DATASET:
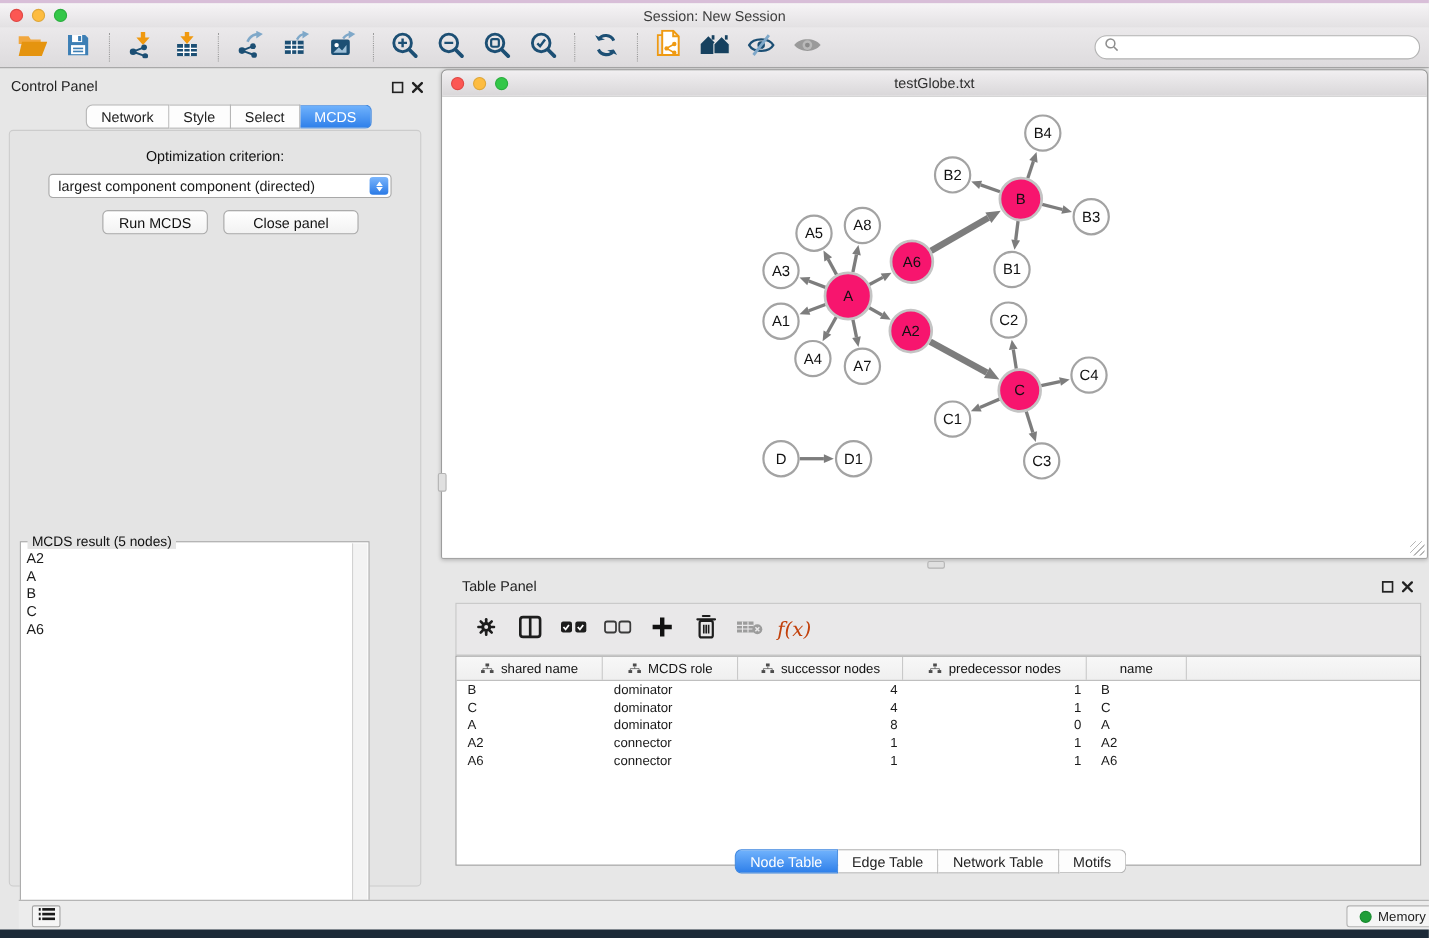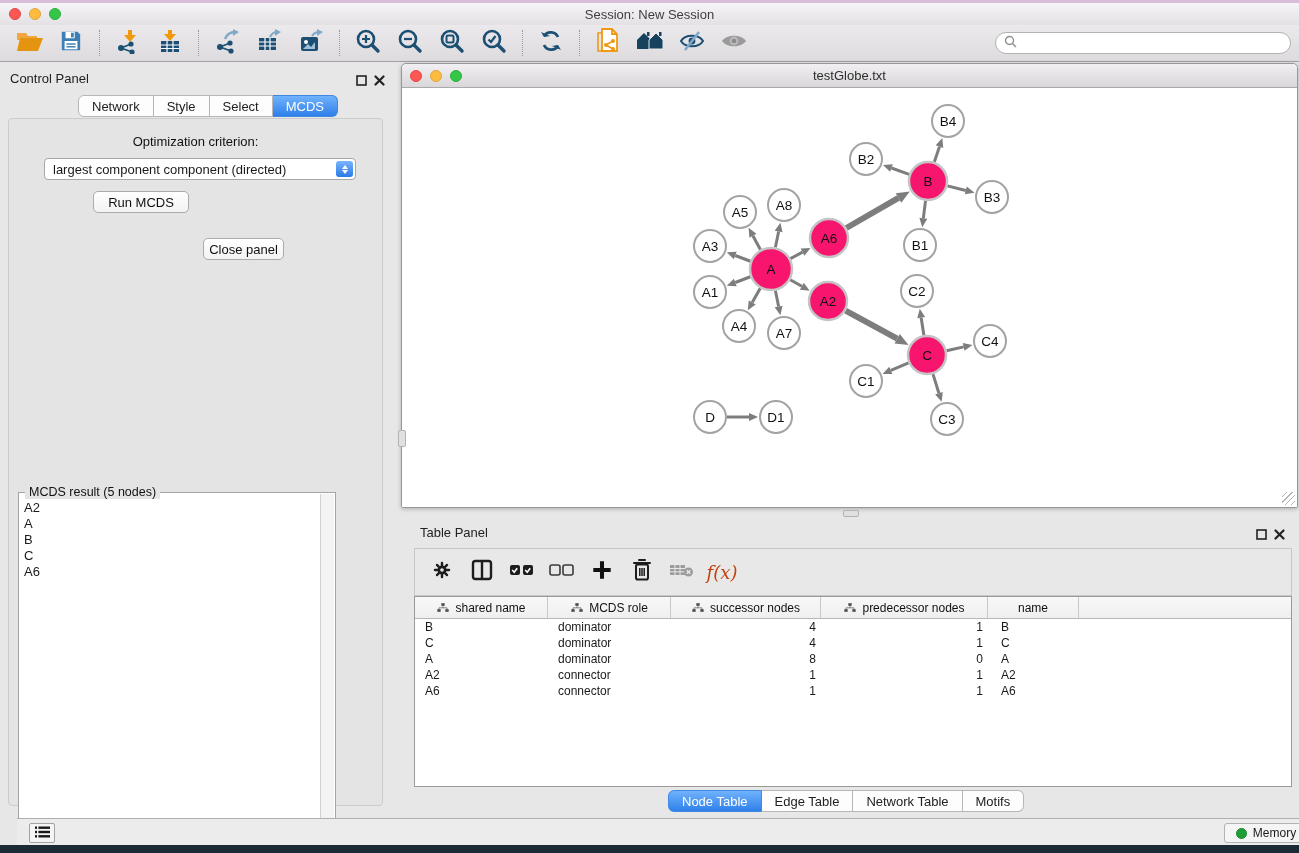--- a/index.html
+++ b/index.html
@@ -52,7 +52,7 @@
     border:1px solid #ababab; border-radius:5px; font-size:13px; color:#111;
     display:flex; align-items:center; justify-content:center; }
   .btn-run { left:84px; top:72px; width:96px; }
-  .btn-close { left:194px; top:72px; width:81px;margin-top:47px; }
+  .btn-close { left:194px; top:72px; width:123px; }
   .result-box { left:9px; top:325px; width:318px; height:339px; border:1px solid #a5a5a5; background:#fff;margin-top:48px; }
   .result-legend { position:absolute; top:-8px; left:6px; background:#e4e4e4; padding:0 4px; font-size:12.5px; color:#111; }
   .result-list { position:absolute; left:1px; top:3px; bottom:1px; right:15px; font-size:13px; line-height:16px; padding:4px 0 0 4px; }

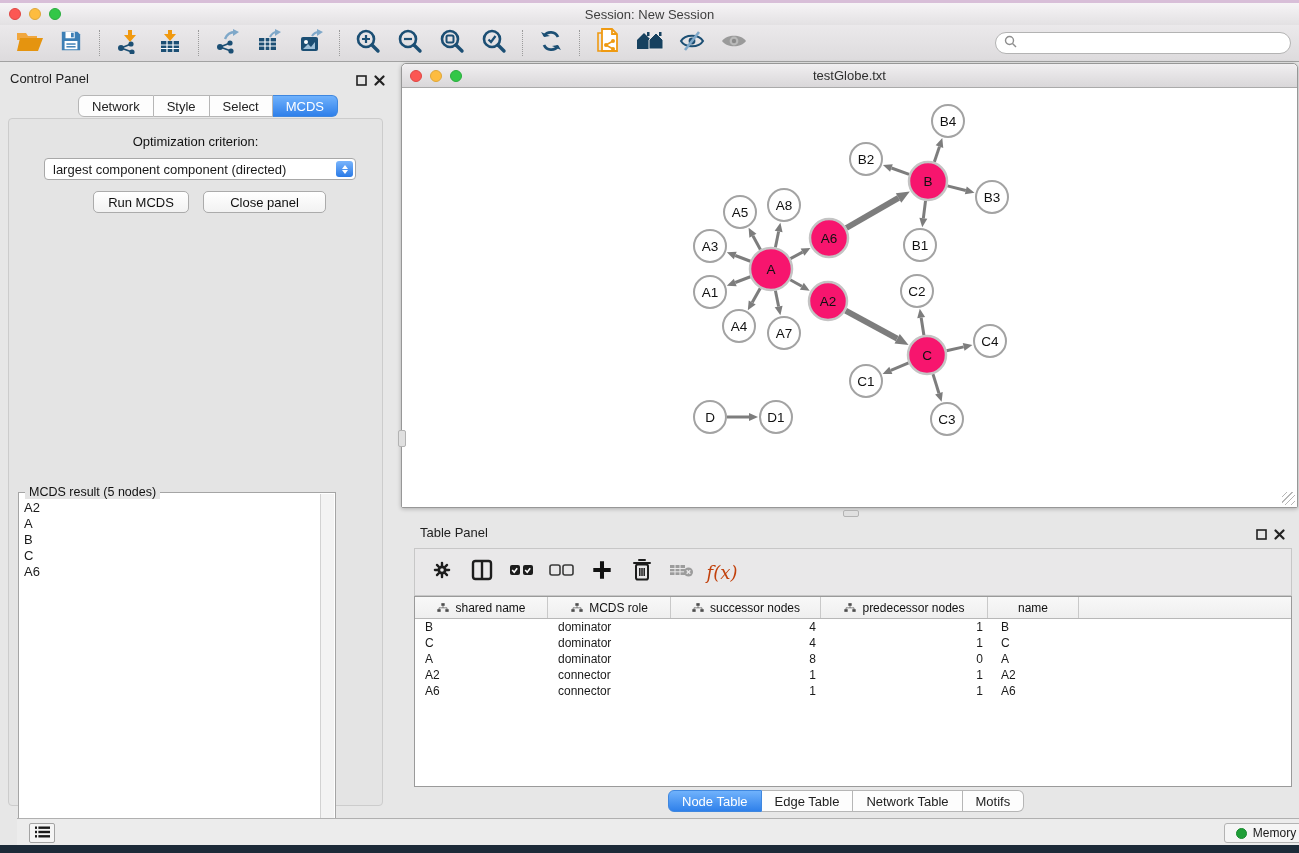--- a/index.html
+++ b/index.html
@@ -88,7 +88,7 @@
   .td { padding:0 10px; white-space:nowrap; }
   .td.num { text-align:right; padding-right:5px; }
   .td.name { padding-left:13px; }
-  .tp-tabs { left:668px; top:790px; }
+  .tp-tabs { left:668px; top:772px; }
   .tp-tabs .tab { height:22px; }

WORK ITEM:
List, from the entries above, every line in which the word "height" shows up.

YOUR SOLUTION:
   .result-box { left:9px; top:325px; width:318px; height:339px; border:1px solid #a5a5a5; background:#fff;margin-top:48px; }
   .result-list { position:absolute; left:1px; top:3px; bottom:1px; right:15px; font-size:13px; line-height:16px; padding:4px 0 0 4px; }
   .tp-tabs .tab { height:22px; }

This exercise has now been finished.